Living as I do in an area of the world where so many people are first-generation immigrants has brought home to me the fact that starting over is a fact of life that many people are facing in today’s world, as the dynamics around them shift and populations migrate and travel the globe in search of better opportunities and a better life. They choose to be strangers and pilgrims to provide a better life for their families and children, and step out with incredible courage to do so, often with few resources and having to leave behind their families, careers, and credentials. They still conceive of a future that is better, that makes it worth the risk and the challenges.

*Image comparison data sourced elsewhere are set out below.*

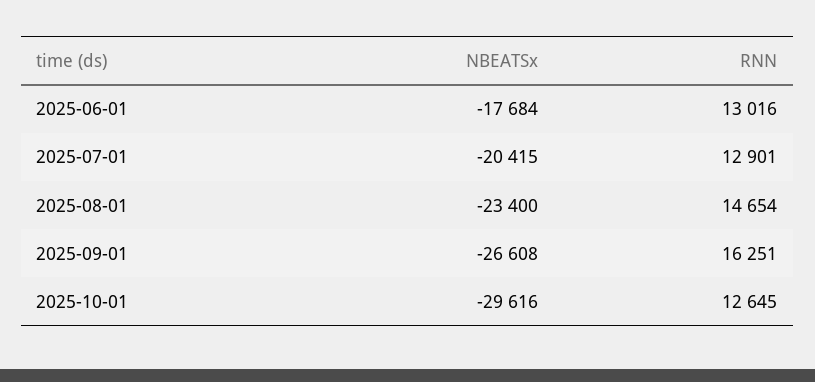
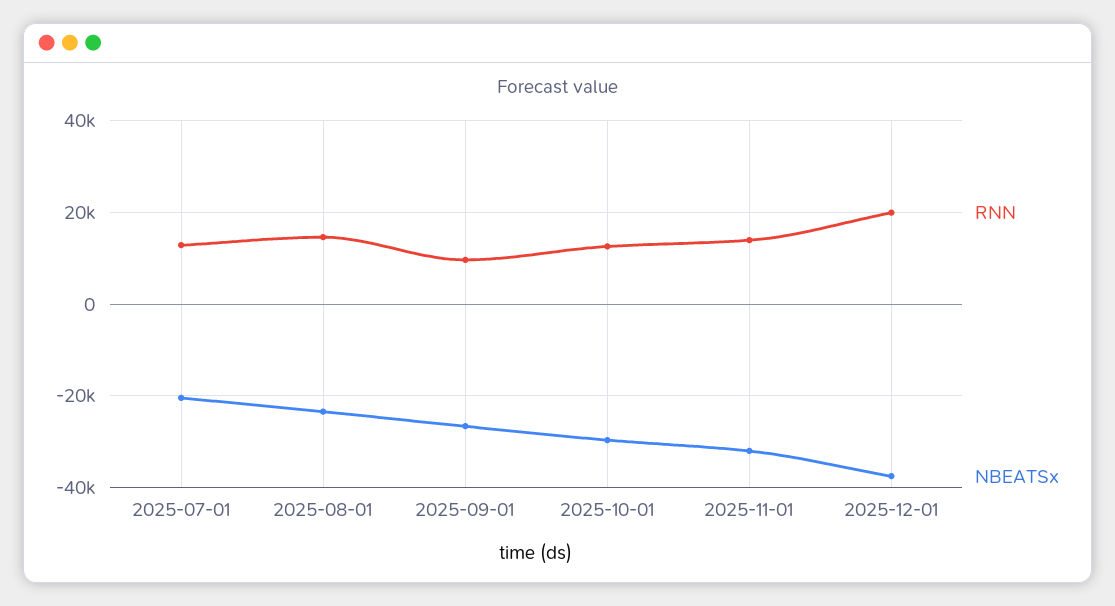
NBEATSx, 2025-06-01: -17684 -> none
RNN, 2025-06-01: 13016 -> none
RNN, 2025-09-01: 16251 -> 10000
RNN, 2025-11-01: none -> 14000
NBEATSx, 2025-11-01: none -> -32000
RNN, 2025-12-01: none -> 20000
NBEATSx, 2025-12-01: none -> -38000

Thankfully, as Christians we are “confidently looking forward to a city with eternal foundations; a city designed and built by God,”2 so that “now we live with great expectation, and we have a priceless inheritance … beyond the reach of change and decay.” With this good news, we can be “truly glad. There is wonderful joy ahead, even though you have to endure many trials for a little while. These trials will show that your faith is genuine.”3
Starting over still looms large, and at times the challenges seem overwhelming. But taking a look around and seeing the courage of other people who have crossed land and sea in search of better circumstances in this world has served as a confidence-booster that God never puts us in a position where we can’t grow and expand and “run with endurance the race He has set before us, keeping our eyes on Jesus, our champion who initiates and perfects our faith.”4
It was by faith that Noah built an ark to save his family from the flood. He obeyed God who warned him [and here is the key] about something that had never happened before. Something unprecedented, that’s where faith takes us. All of us want God to do something new while we keep doing the same old thing. But it doesn’t work that way. If you want to see God work in a new way, if you want to go after a dream, you are going to have to do something different, maybe even something unprecedented. And I think Noah sets a wonderful example for us.—Mark Batterson5
1 Ecclesiastes 3:1–7, 11, 14 NIV.
2 Hebrews 11:10 NLT.
3 1 Peter 1:3–4, 6–7 NLT.
4 Hebrews 12:1–2 NLT.
5 “Long Obedience,” a talk at National Community Church, January 20, 2013.